Click here to visit their website.

Raul Cardenas & Torolab

Founded in 1995 by Raul Cardenas Osuna in Tijuana B.C., MexicoTorolab, is a collective workshop/laboratory of contextual studies that identifies situations or phenomena of interest for research. The result of this investigation should, in some way, enhance the “quality of life” (starting with our own). The projects are being developed according to our own competences and collaboration with other artists and experts in the fields that we are studying and investigating. The themes that we have developed until now range from research on the identity of the border region, to housing and security to community building and survival-the areas of concern are as broad and varied as the lifestyles and environs we’re studying. The traces we leave behind with these investigations go from such things as Urban Interventions, Media Projects, Construction Systems, Survival Units to everyday things like furniture and clothing.
Click here to visit their website.

Ariana Hernandez-Reguant

Hernandez-Reguant is a former resident of Cuba.
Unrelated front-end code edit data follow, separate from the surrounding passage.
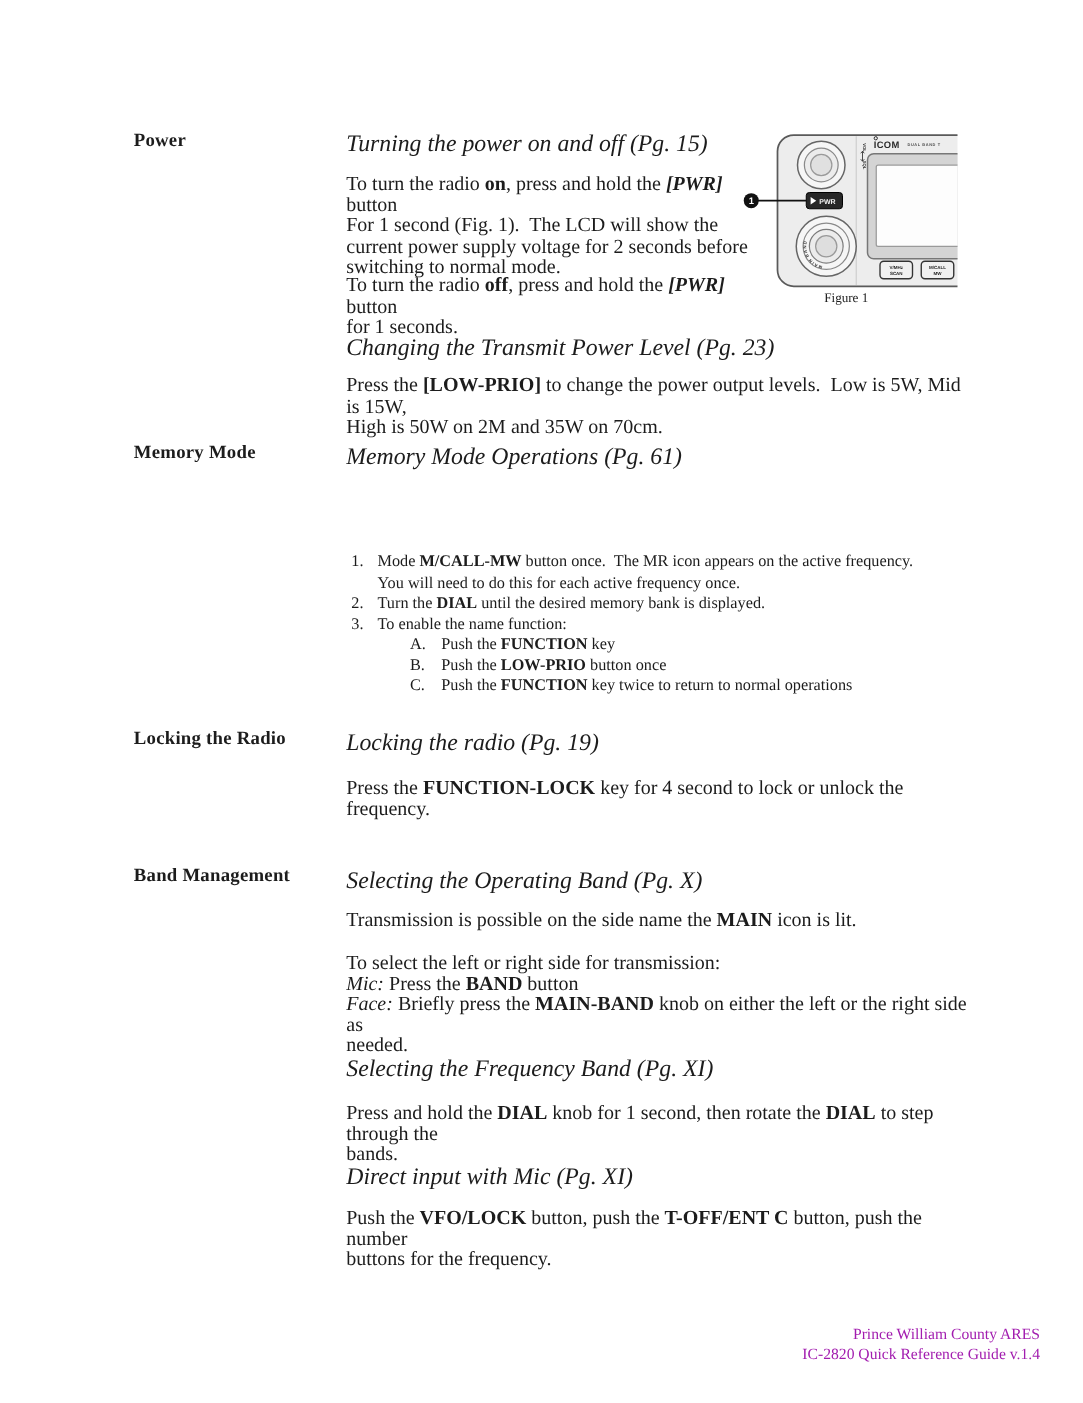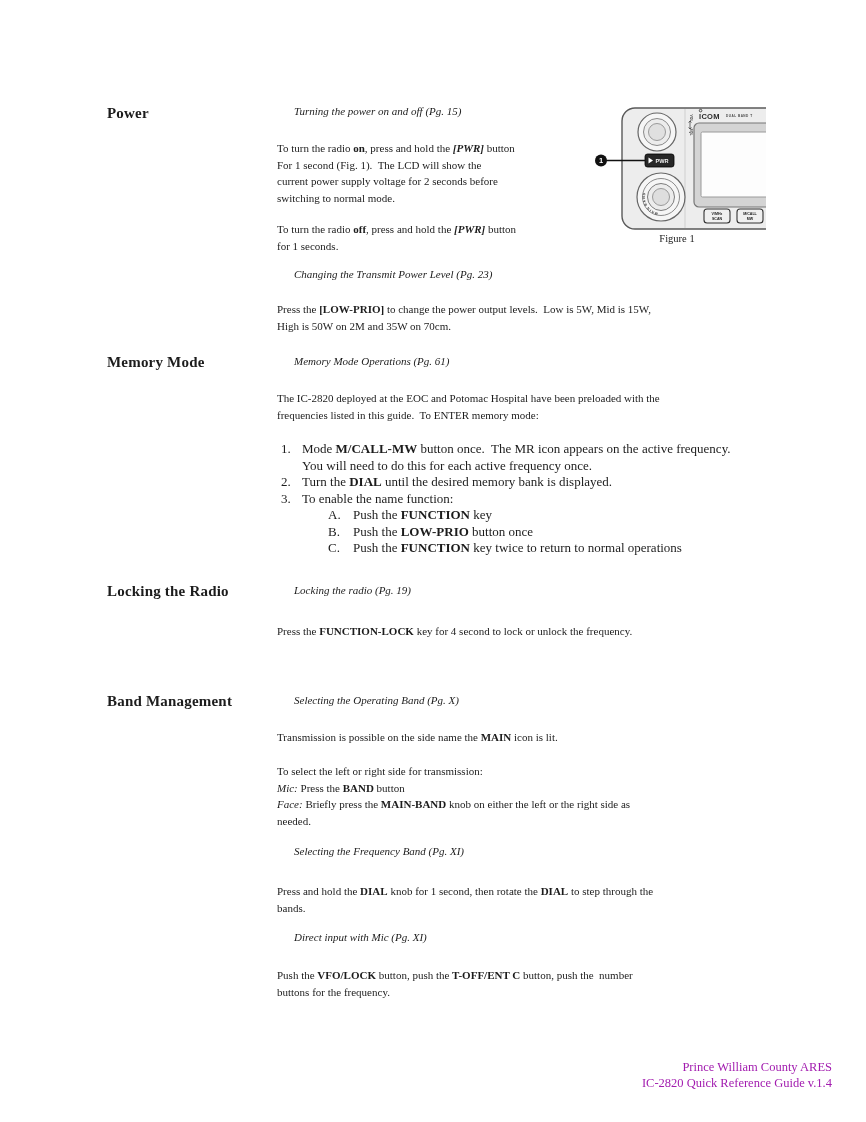"Turning the power on and" .subhead { font-size: 11px -> 19px; left: 294px -> 277px }
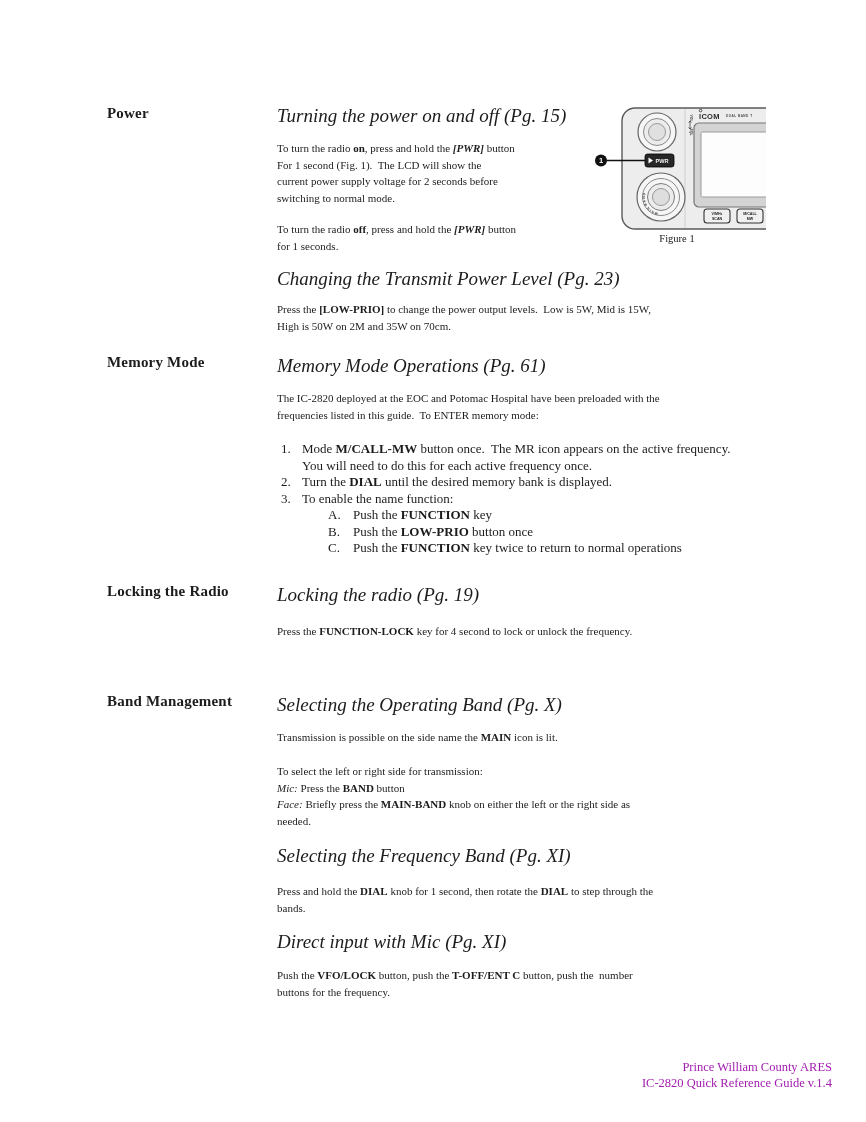"To turn the radio on," .block { font-size: 11px -> 16px }
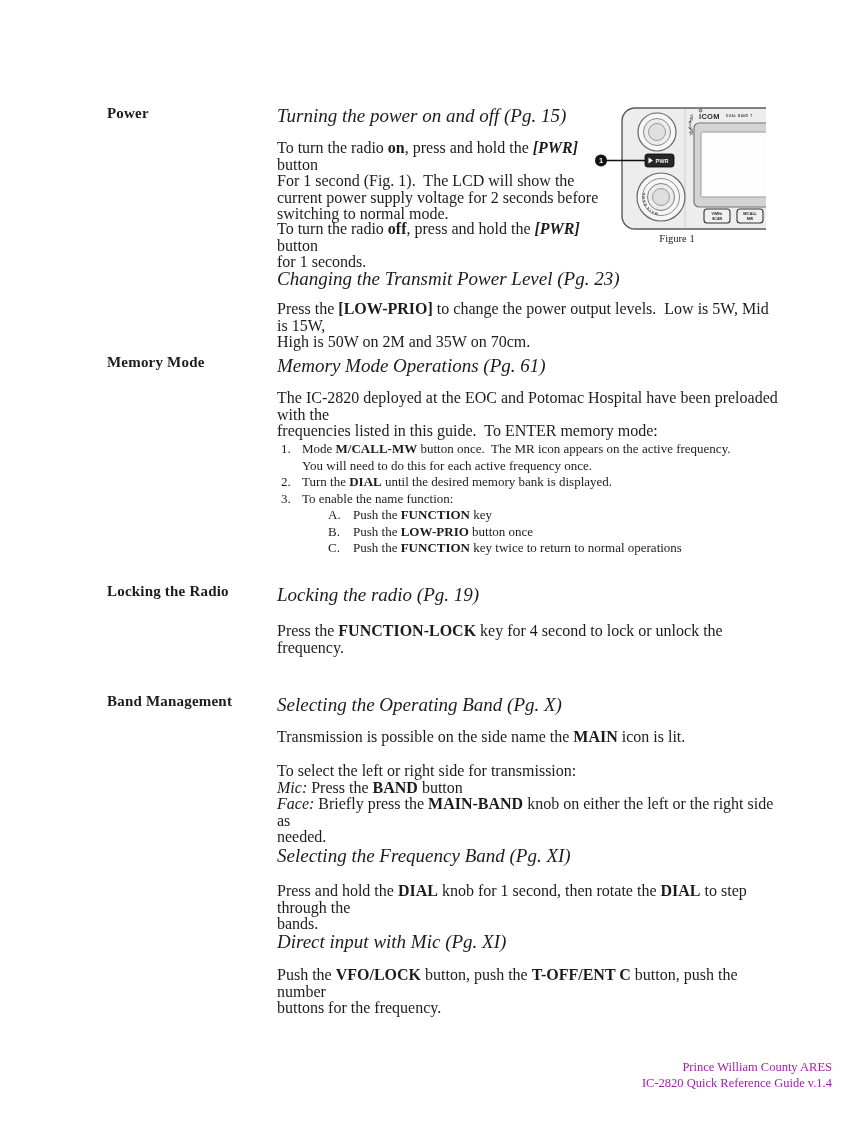"The IC-2820 deployed at the" div.block { html: <div><span>The IC-2820 deployed at the EOC and Potomac Hospital have been preloaded with the</span><br><span>frequencies listed in this guide. To ENTER memory mode:</span></div> -> none }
A professor at UCSD, she teaches courses related to contemporary Cuba, such as the cinema of the Cuban revolution, Ernesto “Che” Guevara and revolutionary cultural politics, to globalization and late socialism and to ethnographic approaches to cultural and media production, cultural circulation, and politics of culture with a focus on Latin America. Her expertise includes anthropology and cultural studies, the music business, and socialism. She is also interested in Latin American societies, with emphasis on Cuban politics, culture and their relationship with the United States. Hernandez-Reguant has many publications on topics such as popular culture, mass media and cultural policy in revolutionary Cuba, arts, politics, commerce, value and subjectivity in late socialism, the Marxist theory and cultural production/circulation, as well as Latin American cultural studies.